### Your objective
Of the entries below, return only those lines from the line with "- 14:10 - 14:35 | Rivu Gupta" to the line with "Posters | Y", exactly, both included.
Extracted material below:
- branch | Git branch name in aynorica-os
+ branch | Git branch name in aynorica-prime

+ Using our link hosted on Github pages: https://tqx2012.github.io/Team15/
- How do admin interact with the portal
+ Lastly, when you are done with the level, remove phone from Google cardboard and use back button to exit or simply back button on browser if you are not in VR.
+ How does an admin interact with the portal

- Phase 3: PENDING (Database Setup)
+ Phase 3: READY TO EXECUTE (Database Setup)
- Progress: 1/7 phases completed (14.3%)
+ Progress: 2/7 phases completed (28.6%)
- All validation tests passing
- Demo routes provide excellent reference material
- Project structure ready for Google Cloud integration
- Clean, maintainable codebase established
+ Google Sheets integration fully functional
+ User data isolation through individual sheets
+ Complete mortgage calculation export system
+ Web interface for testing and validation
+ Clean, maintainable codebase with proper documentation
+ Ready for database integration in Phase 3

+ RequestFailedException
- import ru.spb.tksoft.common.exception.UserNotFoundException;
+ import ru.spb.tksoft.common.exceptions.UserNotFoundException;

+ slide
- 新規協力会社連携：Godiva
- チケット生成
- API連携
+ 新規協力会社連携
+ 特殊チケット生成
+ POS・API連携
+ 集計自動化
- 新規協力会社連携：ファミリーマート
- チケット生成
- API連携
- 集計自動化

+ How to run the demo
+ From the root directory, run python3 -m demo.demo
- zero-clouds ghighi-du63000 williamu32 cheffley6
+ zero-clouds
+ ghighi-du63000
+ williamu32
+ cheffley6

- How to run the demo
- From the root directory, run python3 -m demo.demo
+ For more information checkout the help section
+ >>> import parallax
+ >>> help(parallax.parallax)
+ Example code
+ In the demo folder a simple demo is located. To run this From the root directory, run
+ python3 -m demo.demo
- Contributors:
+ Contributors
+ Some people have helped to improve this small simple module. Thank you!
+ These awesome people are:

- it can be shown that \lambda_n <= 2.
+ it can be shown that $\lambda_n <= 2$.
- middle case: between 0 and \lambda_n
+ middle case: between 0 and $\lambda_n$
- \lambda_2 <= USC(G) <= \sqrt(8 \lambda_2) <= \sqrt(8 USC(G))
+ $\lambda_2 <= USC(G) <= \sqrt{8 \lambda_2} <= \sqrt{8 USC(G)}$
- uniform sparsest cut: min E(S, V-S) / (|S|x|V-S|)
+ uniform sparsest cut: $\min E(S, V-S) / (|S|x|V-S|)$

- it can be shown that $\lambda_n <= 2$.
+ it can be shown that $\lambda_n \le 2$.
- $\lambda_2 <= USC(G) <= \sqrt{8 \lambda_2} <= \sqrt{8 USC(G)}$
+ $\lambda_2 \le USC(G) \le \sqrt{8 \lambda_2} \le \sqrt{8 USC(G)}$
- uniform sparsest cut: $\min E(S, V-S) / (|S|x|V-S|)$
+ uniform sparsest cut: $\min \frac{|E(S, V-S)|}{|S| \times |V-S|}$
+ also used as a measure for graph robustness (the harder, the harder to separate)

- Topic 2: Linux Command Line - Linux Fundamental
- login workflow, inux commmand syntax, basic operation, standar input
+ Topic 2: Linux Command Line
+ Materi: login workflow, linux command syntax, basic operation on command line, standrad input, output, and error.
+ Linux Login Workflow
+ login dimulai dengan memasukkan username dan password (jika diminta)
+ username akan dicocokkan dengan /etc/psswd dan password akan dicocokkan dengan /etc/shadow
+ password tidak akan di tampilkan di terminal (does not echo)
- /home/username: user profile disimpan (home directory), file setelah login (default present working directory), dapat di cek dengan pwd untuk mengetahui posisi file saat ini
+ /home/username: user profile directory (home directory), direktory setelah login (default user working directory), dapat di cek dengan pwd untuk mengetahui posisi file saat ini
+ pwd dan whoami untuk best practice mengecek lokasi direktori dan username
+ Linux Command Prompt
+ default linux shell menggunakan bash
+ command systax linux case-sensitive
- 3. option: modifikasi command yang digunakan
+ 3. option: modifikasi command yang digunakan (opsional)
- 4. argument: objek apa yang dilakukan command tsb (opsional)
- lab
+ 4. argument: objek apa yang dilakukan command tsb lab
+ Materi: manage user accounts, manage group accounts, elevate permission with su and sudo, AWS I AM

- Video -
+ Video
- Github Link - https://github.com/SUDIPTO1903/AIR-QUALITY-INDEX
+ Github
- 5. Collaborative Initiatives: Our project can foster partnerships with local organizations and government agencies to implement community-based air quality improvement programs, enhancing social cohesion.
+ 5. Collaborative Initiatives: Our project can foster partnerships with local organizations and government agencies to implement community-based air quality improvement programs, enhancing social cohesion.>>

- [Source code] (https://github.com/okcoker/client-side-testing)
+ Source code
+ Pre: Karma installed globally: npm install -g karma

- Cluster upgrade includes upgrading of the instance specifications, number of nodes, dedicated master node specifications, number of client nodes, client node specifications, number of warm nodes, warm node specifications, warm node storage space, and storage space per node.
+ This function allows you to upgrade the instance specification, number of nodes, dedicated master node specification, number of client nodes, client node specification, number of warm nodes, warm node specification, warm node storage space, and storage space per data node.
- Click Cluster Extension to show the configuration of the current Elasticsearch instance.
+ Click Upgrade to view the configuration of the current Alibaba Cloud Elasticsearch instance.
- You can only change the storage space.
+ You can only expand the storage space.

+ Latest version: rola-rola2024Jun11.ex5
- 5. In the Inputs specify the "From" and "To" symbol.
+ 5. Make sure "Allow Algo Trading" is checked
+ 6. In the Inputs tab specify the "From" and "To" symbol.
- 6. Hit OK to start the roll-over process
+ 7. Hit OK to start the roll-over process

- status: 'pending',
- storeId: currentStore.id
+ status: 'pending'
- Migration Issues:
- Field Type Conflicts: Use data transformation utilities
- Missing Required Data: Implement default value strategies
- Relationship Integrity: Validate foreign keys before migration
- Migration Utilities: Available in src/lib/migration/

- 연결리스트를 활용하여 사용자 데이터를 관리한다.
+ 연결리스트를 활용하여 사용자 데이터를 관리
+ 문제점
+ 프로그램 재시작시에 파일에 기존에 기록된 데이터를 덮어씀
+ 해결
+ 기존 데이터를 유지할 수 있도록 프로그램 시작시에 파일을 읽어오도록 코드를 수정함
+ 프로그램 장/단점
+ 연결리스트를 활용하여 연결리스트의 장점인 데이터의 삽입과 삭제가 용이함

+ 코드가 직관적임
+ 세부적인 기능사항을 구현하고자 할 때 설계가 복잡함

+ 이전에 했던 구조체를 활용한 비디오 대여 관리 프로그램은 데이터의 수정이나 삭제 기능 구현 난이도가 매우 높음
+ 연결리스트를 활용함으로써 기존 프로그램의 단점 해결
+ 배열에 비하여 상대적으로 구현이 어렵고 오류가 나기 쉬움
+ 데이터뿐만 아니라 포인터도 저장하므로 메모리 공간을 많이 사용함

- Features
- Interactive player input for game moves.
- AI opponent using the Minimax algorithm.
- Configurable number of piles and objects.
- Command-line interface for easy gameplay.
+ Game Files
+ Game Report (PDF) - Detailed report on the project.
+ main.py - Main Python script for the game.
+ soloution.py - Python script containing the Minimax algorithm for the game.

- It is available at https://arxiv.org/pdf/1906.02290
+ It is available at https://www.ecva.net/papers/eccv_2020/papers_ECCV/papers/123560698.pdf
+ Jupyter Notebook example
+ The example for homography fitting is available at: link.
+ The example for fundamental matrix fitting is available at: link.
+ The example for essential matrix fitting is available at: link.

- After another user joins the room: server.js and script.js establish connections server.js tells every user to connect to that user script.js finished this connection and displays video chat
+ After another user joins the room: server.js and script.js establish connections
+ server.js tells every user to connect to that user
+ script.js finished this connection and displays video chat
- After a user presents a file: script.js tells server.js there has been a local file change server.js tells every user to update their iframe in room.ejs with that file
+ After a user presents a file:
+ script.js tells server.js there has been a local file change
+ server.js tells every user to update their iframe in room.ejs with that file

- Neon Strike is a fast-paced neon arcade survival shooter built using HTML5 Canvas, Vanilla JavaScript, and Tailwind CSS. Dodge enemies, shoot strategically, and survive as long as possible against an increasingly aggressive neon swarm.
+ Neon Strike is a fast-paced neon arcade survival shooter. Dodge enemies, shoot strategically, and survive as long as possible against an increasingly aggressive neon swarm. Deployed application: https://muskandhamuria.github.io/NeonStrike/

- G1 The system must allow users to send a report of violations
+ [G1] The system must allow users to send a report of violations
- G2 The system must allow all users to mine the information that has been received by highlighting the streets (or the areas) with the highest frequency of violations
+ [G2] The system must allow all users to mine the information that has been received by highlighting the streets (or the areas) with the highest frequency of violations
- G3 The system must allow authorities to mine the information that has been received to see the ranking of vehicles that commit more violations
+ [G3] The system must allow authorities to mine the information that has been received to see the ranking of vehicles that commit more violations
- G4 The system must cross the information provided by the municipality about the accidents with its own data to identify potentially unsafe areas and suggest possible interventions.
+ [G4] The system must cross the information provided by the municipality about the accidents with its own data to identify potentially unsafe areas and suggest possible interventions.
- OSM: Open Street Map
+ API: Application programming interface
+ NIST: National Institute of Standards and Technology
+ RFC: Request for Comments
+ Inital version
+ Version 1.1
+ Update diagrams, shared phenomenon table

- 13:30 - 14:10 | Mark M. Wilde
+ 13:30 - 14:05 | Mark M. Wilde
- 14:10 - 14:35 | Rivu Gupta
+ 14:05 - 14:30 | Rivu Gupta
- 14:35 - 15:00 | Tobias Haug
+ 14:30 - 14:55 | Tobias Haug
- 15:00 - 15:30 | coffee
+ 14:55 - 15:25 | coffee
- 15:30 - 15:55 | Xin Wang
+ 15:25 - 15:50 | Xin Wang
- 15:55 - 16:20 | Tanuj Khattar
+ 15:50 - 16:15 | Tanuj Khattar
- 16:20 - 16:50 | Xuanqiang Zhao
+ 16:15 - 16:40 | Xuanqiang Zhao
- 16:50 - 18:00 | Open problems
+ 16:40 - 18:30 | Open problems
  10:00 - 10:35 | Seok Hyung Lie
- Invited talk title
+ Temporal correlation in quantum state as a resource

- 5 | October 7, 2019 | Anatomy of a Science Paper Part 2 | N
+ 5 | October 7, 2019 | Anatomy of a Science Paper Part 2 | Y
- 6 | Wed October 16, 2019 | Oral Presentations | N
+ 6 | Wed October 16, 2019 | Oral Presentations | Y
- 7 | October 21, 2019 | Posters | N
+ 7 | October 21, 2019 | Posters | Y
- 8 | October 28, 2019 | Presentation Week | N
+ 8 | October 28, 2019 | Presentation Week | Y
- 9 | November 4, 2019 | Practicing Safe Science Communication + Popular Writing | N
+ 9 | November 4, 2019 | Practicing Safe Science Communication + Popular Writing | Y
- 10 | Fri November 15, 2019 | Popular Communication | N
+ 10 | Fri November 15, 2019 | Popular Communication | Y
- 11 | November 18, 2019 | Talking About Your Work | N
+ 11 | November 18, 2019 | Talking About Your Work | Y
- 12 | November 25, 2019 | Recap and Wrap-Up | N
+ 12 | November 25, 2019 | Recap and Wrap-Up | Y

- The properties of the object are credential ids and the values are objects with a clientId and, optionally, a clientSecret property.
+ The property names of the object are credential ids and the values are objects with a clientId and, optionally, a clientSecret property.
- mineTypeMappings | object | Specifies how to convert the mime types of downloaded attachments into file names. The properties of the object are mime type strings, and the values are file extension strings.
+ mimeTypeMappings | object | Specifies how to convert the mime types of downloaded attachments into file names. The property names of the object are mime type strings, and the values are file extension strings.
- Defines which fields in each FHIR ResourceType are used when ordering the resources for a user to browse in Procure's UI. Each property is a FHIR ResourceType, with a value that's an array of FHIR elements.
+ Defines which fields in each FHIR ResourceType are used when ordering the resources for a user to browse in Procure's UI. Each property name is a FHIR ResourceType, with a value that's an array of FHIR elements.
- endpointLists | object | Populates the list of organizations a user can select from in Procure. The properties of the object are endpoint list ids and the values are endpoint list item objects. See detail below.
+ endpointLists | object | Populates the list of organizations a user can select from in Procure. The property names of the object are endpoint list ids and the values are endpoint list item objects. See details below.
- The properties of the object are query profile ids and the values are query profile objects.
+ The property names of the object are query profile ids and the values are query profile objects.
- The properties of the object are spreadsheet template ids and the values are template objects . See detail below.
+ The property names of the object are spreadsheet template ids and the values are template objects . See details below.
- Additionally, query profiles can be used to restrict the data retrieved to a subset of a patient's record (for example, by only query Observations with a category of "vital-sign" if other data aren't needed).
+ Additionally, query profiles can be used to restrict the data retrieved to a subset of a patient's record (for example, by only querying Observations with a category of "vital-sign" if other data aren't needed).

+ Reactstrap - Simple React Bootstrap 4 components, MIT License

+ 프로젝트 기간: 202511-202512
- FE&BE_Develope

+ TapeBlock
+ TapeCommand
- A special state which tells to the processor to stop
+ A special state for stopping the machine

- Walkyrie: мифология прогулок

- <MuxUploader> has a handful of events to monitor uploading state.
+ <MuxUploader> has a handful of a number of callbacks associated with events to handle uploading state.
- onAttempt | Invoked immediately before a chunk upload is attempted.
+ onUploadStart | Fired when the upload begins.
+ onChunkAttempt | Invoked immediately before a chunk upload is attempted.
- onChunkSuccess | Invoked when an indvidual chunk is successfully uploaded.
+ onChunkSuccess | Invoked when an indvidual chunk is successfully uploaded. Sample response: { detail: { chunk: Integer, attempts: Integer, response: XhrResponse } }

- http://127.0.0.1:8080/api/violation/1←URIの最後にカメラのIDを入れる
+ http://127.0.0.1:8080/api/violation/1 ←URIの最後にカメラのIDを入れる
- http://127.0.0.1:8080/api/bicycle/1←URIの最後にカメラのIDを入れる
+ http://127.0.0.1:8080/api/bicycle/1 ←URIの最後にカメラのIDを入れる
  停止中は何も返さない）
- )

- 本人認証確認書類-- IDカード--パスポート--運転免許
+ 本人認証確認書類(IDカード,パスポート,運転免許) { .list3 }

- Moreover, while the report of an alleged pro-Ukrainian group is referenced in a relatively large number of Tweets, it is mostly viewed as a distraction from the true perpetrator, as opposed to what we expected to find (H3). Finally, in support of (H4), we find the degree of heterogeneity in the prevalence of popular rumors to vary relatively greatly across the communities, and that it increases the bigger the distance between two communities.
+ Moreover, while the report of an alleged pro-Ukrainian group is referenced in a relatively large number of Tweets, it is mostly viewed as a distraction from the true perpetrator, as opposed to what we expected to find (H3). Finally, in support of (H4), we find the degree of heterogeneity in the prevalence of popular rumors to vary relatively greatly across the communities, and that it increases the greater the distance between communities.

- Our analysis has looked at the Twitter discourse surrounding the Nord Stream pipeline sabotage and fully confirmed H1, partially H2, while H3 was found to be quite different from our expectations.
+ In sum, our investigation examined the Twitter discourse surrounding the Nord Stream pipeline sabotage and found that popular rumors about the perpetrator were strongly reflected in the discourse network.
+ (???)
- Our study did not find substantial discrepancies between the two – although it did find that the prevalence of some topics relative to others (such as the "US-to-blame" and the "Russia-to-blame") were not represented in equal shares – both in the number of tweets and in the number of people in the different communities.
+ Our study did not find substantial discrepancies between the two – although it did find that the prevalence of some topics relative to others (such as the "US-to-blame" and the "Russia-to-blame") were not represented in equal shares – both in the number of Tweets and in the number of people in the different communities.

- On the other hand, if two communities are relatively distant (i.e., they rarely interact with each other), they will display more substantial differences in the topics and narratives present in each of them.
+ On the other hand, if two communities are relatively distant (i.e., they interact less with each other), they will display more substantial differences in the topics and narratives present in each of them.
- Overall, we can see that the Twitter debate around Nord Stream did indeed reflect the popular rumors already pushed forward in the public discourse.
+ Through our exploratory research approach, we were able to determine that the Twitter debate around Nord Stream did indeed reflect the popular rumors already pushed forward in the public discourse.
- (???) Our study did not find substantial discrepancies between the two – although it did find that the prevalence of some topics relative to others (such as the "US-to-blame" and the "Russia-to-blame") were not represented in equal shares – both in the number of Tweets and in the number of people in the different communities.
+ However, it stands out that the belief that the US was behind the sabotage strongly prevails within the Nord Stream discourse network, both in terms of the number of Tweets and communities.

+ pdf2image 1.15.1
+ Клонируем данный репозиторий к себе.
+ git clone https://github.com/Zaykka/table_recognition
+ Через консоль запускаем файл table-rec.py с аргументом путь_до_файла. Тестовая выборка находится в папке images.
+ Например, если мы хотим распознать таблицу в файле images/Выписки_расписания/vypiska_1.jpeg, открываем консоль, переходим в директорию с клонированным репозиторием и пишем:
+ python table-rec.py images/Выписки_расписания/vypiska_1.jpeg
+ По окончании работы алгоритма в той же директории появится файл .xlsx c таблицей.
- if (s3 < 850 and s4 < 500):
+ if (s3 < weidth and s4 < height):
End of Extracted material.
### Exercise solution
- 14:10 - 14:35 | Rivu Gupta
+ 14:05 - 14:30 | Rivu Gupta
- 14:35 - 15:00 | Tobias Haug
+ 14:30 - 14:55 | Tobias Haug
- 15:00 - 15:30 | coffee
+ 14:55 - 15:25 | coffee
- 15:30 - 15:55 | Xin Wang
+ 15:25 - 15:50 | Xin Wang
- 15:55 - 16:20 | Tanuj Khattar
+ 15:50 - 16:15 | Tanuj Khattar
- 16:20 - 16:50 | Xuanqiang Zhao
+ 16:15 - 16:40 | Xuanqiang Zhao
- 16:50 - 18:00 | Open problems
+ 16:40 - 18:30 | Open problems
  10:00 - 10:35 | Seok Hyung Lie
- Invited talk title
+ Temporal correlation in quantum state as a resource

- 5 | October 7, 2019 | Anatomy of a Science Paper Part 2 | N
+ 5 | October 7, 2019 | Anatomy of a Science Paper Part 2 | Y
- 6 | Wed October 16, 2019 | Oral Presentations | N
+ 6 | Wed October 16, 2019 | Oral Presentations | Y
- 7 | October 21, 2019 | Posters | N
+ 7 | October 21, 2019 | Posters | Y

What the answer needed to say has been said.